### PROBLEM DESCRIPTION
Each line starting at the one that contains "total quantity: 17 -> 16" and ending at the one that contains "total: 542.60 -> 531.45" must be returned exactly, and the rest of the listing is left out.

### INPUT
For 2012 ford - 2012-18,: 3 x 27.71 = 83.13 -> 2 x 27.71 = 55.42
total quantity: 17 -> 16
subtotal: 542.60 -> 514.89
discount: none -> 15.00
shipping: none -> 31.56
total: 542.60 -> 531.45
...
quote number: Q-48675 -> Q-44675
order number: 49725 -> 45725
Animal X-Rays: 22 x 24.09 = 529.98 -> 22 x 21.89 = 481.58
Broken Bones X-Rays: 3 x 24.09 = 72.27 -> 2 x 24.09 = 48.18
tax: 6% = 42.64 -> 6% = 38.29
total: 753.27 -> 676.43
* * *
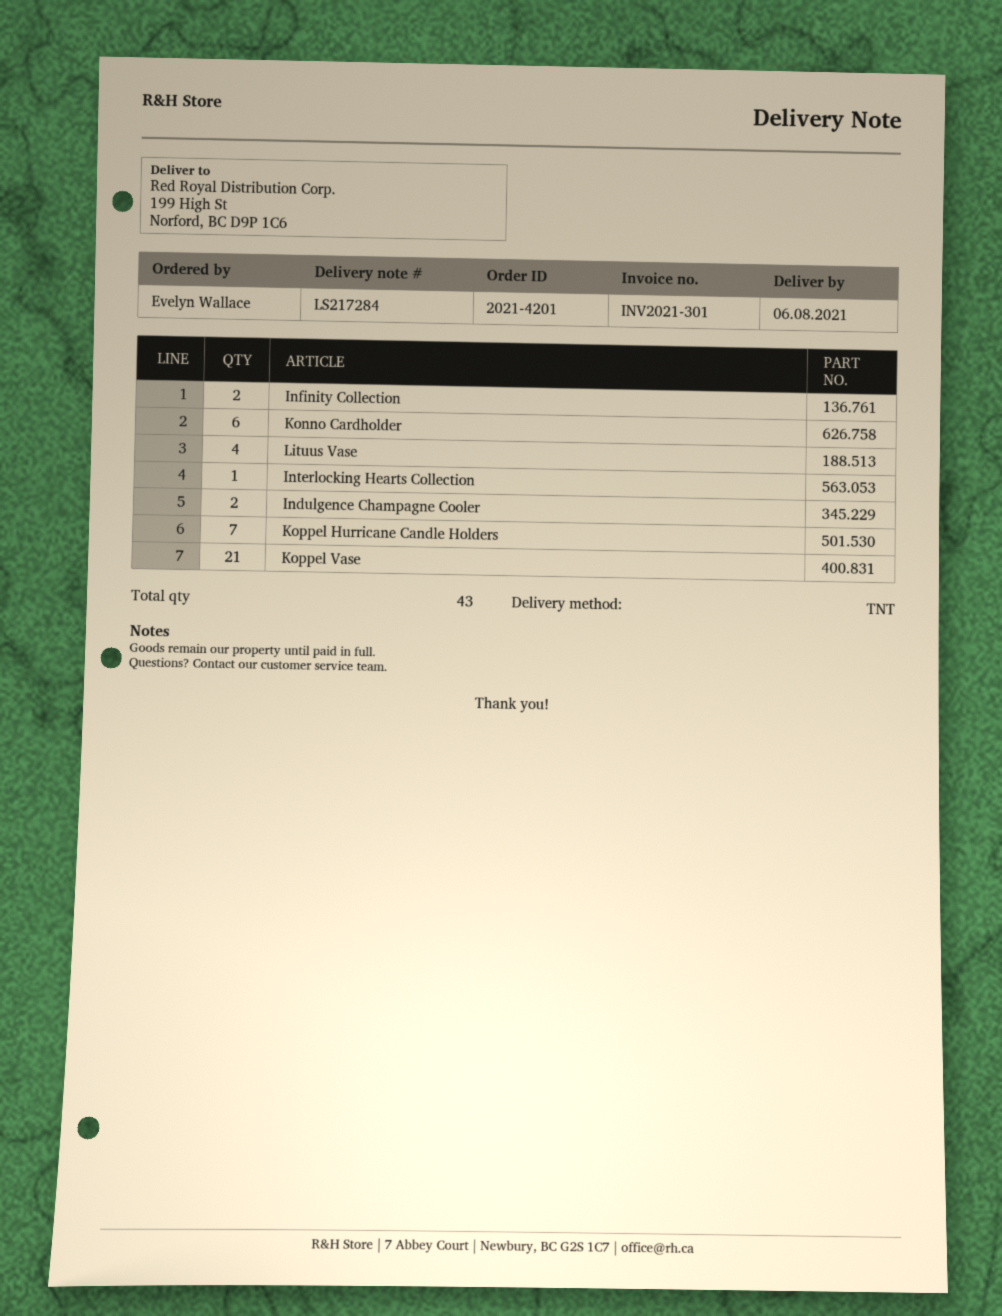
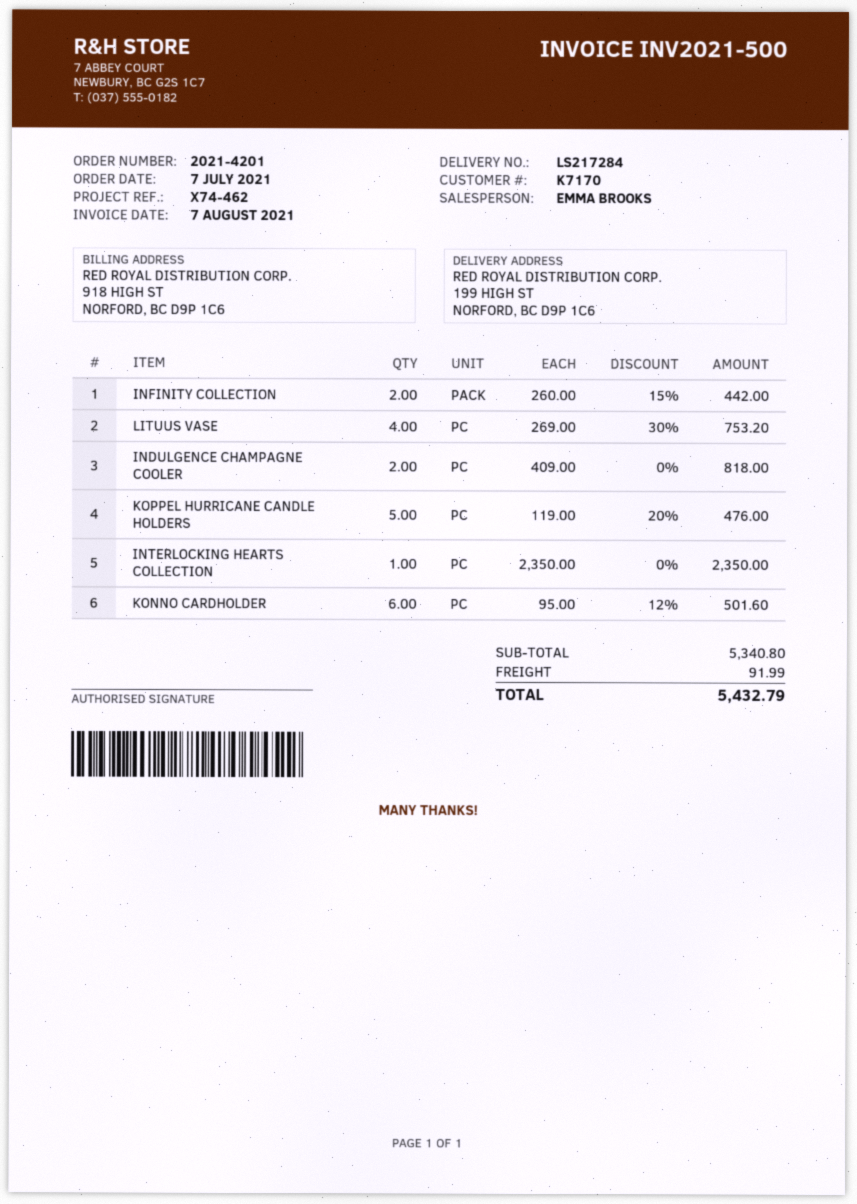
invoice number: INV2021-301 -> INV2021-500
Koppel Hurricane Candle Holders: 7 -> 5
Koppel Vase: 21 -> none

### RESPONSE TO THE EXERCISE
total quantity: 17 -> 16
subtotal: 542.60 -> 514.89
discount: none -> 15.00
shipping: none -> 31.56
total: 542.60 -> 531.45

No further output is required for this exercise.